SNPE seeks investment results that correspond generally to the performance, before fees and expenses, of the S&P 500 ESG Index. The index excludes companies with disqualifying UN Global Compact scores and business involvement in tobacco or controversial weapons, then targets 75% of the float market capitalization of each Global Industry Classification Standard (GICS) Industry Group within the S&P 500, using an ESG score as the defining characteristic.
Principal Global Investors Releases Interval Fund
Principal Global Investors has launched its first interval fund, the Principal Diversified Select Real Asset (DSRA) fund, which primarily invests in private real assets, including infrastructure, natural resources, and real estate.
“This launch reflects Principal’s commitment to meeting growing client interest and demand for products that offer access and exposure to diversifying private assets,” says Mike Beer, executive director of Principal Funds. “Throughout 2019, we have encouraged clients and investors to reevaluate risk within their portfolios. Offerings like DSRA are designed to help investors address market uncertainty and volatility.”
Interval funds provide investors with exposure to less liquid investments, while granting managers greater flexibility to invest in private, non-listed assets typically aligned with longer-term investment goals.

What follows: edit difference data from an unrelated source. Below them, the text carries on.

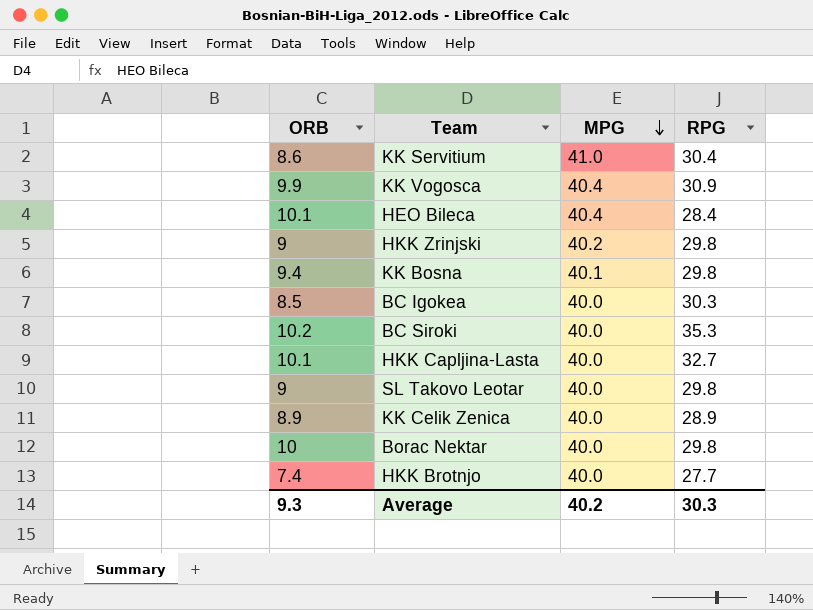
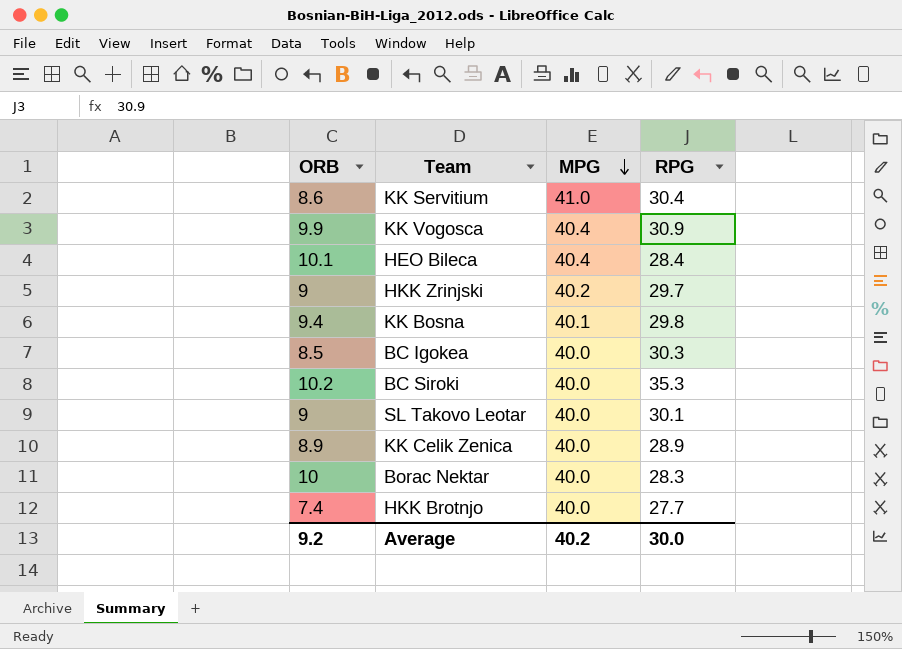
row HKK Capljina-Lasta: 10.1 | 40.0 | 32.7 -> none
HKK Zrinjski | RPG: 29.8 -> 29.7
SL Takovo Leotar | RPG: 29.8 -> 30.1
Borac Nektar | RPG: 29.8 -> 28.3
Average | ORB: 9.3 -> 9.2
Average | RPG: 30.3 -> 30.0

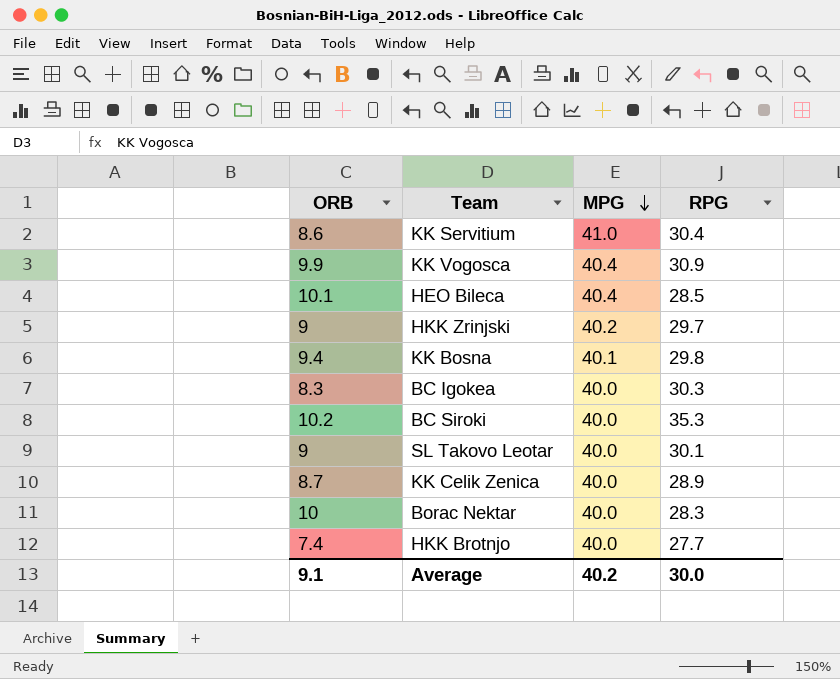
HEO Bileca | RPG: 28.4 -> 28.5
BC Igokea | ORB: 8.5 -> 8.3
KK Celik Zenica | ORB: 8.9 -> 8.7
Average | ORB: 9.2 -> 9.1

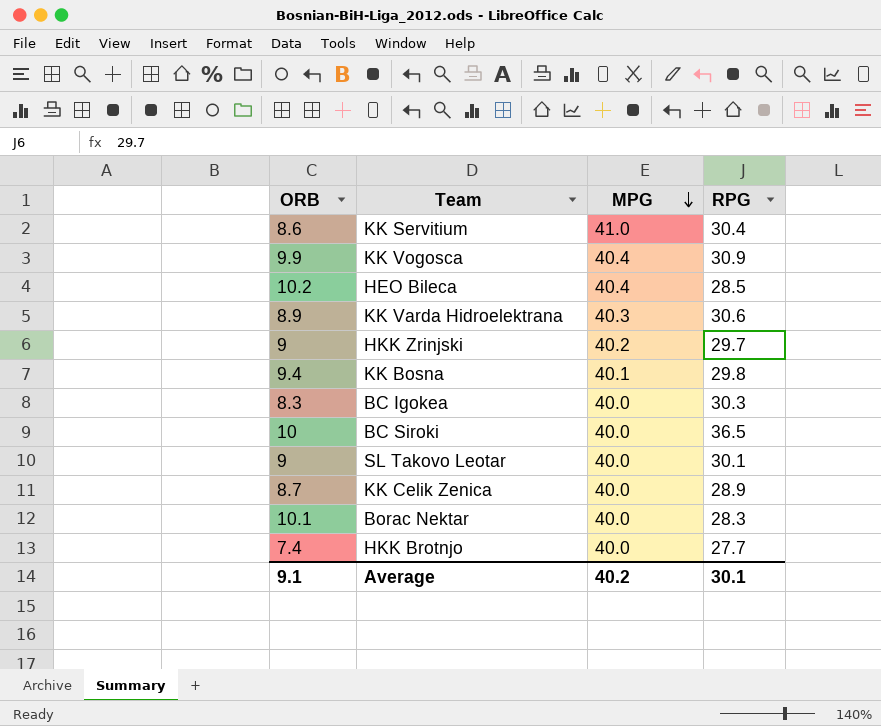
HEO Bileca | ORB: 10.1 -> 10.2
row KK Varda Hidroelektrana: none -> 8.9 | 40.3 | 30.6
BC Siroki | ORB: 10.2 -> 10
BC Siroki | RPG: 35.3 -> 36.5
Borac Nektar | ORB: 10 -> 10.1
Average | RPG: 30.0 -> 30.1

Exposure to real assets provide investors with differentiated return streams offering the potential for enhanced risk-adjusted returns and income through various market cycle environments.
The launch of the fund is an extension of Principal Global Investor’s asset allocation boutique, Principal Portfolio Strategies, which manages multi-asset and multi-manager strategies and helps solve investors’ need for income, diversification, and inflation protection.